One-Minute Picture Review Strategy

Key Takeaways

  • One minute rewards organized attention, not frantic staring at a single object.
  • Begin with the whole scene to build a frame, then move along a fixed scan path.
  • A repeatable time budget (whole scene, people/vehicles, anchors, recap) covers the most-asked detail types.
  • The final seconds should rehearse the few details most likely to be questioned, not random scanning.
  • Plain visual labels survive the hand-off from viewing to answering better than elaborate stories.
Last updated: June 2026

Spend The Minute On Purpose

The official CJBAT timing gives you 1 minute to study the image before it disappears. That is enough to gather genuinely useful information, but only if you spend it on purpose. The most common failure is tunneling: a candidate fixes on one striking object — a weapon, a face, a license plate — and burns the whole minute there, then cannot answer a basic question about how many people were in the scene. A planned scan prevents this.

Start with the whole scene for the first few seconds. Ask three framing questions: What kind of setting is this? Where is the main activity?
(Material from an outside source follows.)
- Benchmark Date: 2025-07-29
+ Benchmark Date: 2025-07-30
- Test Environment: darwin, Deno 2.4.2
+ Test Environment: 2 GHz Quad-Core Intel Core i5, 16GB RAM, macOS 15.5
How many major elements are present (people, vehicles, zones, objects)? This broad first pass is not the time to memorize a shirt pattern. It builds a mental frame, and every later detail attaches to that frame.
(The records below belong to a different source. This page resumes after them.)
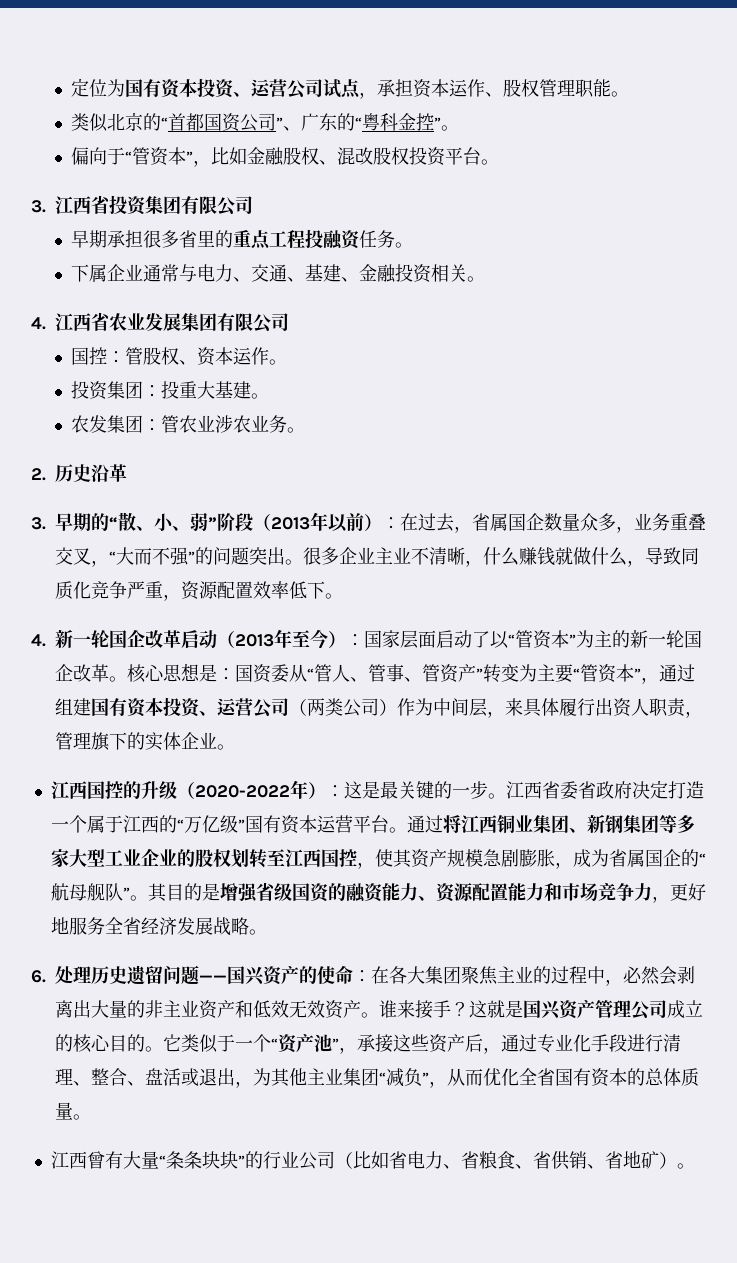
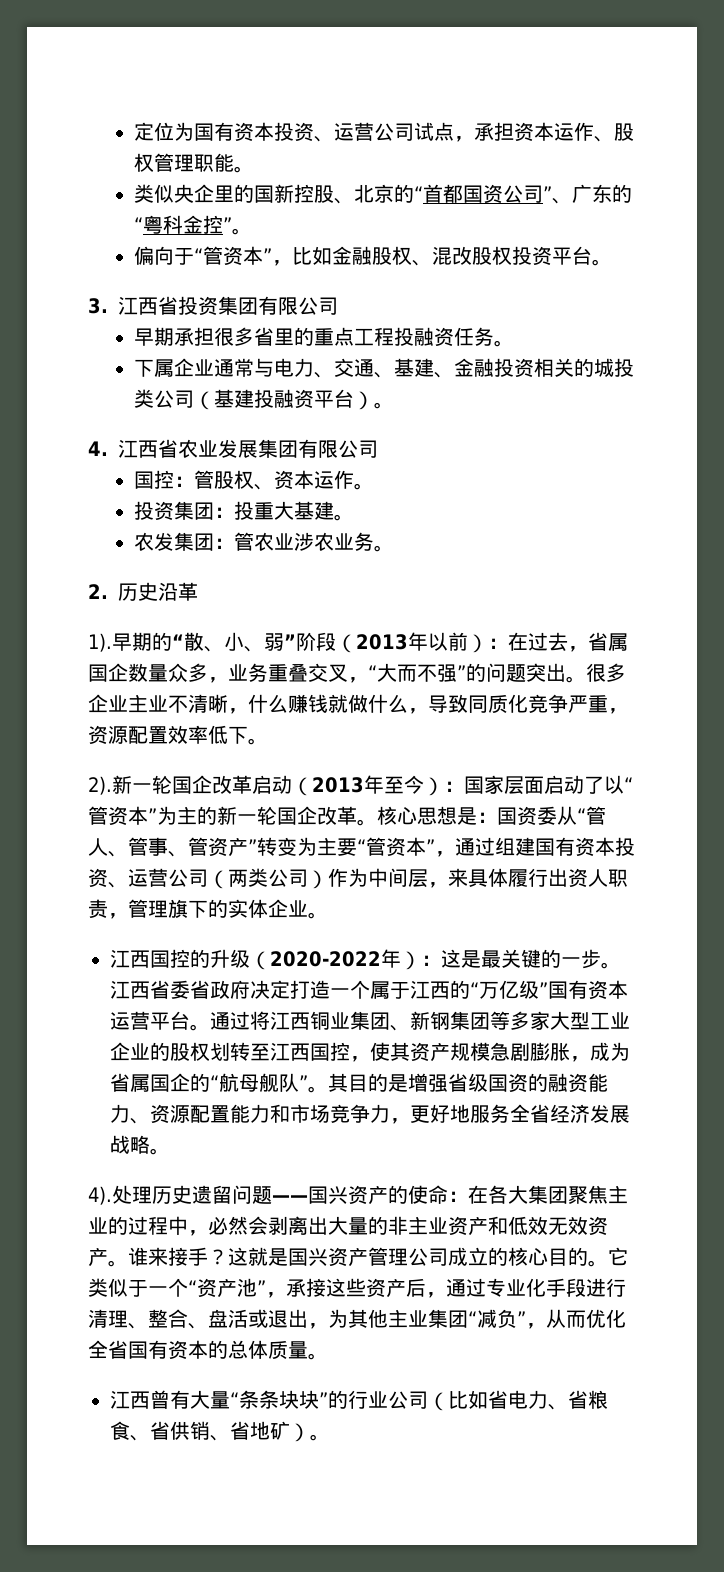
- 类似北京的“首都国资公司”、广东的“粤科金控”。
+ 类似央企里的国新控股、北京的“首都国资公司”、广东的“粤科金控”。
- 下属企业通常与电力、交通、基建、金融投资相关。
+ 下属企业通常与电力、交通、基建、金融投资相关的城投类公司（基建投融资平台）。
- 3.早期的“散、小、弱”阶段（2013年以前）：在过去，省属国企数量众多，业务重叠交叉，“大而不强”的问题突出。
+ 1).早期的“散、小、弱”阶段（2013年以前）：在过去，省属国企数量众多，业务重叠交叉，“大而不强”的问题突出。
- 4.新一轮国企改革启动（2013年至今）：国家层面启动了以“管资本”为主的新一轮国企改革。
+ 2).新一轮国企改革启动（2013年至今）：国家层面启动了以“管资本”为主的新一轮国企改革。
- 6.处理历史遗留问题——国兴资产的使命：在各大集团聚焦主业的过程中，必然会剥离出大量的非主业资产和低效无效资产。
+ 4).处理历史遗留问题——国兴资产的使命：在各大集团聚焦主业的过程中，必然会剥离出大量的非主业资产和低效无效资产。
Then move along a consistent path. Left-to-right and top-to-bottom feels natural because it mirrors reading; foreground-to-background also works. The exact path matters far less than using the same path every time, because a fixed habit is what saves you when the timer is short and adrenaline is high.

A One-Minute Time Budget

WindowFocusWhat you are capturing
0–10 secWhole sceneSetting, main action, count of major elements
10–30 secPeople and vehiclesNumber, clothing, position, facing direction
30–50 secObjects and anchorsSigns, doors, counters, barriers, items on surfaces
50–60 secMental recapRehearse the 3–5 details most likely to be asked

This budget is a study strategy built around the official one-minute window, not an exam rule. It works because Section II questions can ask about almost any visible category, so covering each category briefly beats memorizing one category exhaustively.
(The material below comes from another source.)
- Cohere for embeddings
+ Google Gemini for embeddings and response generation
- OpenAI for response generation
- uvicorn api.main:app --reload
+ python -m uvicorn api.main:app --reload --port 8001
Worked Example: Reviewing A Convenience-Store Scene

Imagine the image is a small convenience-store interior. Here is how a disciplined one-minute review unfolds:

  • 0–10 sec (whole scene): Indoor store, counter on the right, two people inside, one doorway on the left. Frame set: store, counter-right, two people, door-left.
  • 10–30 sec (people and vehicles): One person stands at the counter wearing a red jacket, facing the cashier. A second person in a gray hoodie stands near the door, facing out. No vehicles inside. Labels: red-jacket at counter facing cashier; gray-hoodie at door facing out.
  • 30–50 sec (objects and anchors): A "No Smoking" sign on the wall behind the counter, a clock reading about 4:00, two snack racks in the center aisle, an exit sign over the left door. Labels: no-smoking sign behind counter; clock ~4:00; two center racks; exit over left door.
  • 50–60 sec (recap): Rehearse the durable set — two people; red jacket at counter; gray hoodie at door facing out; clock ~4:00; door on left.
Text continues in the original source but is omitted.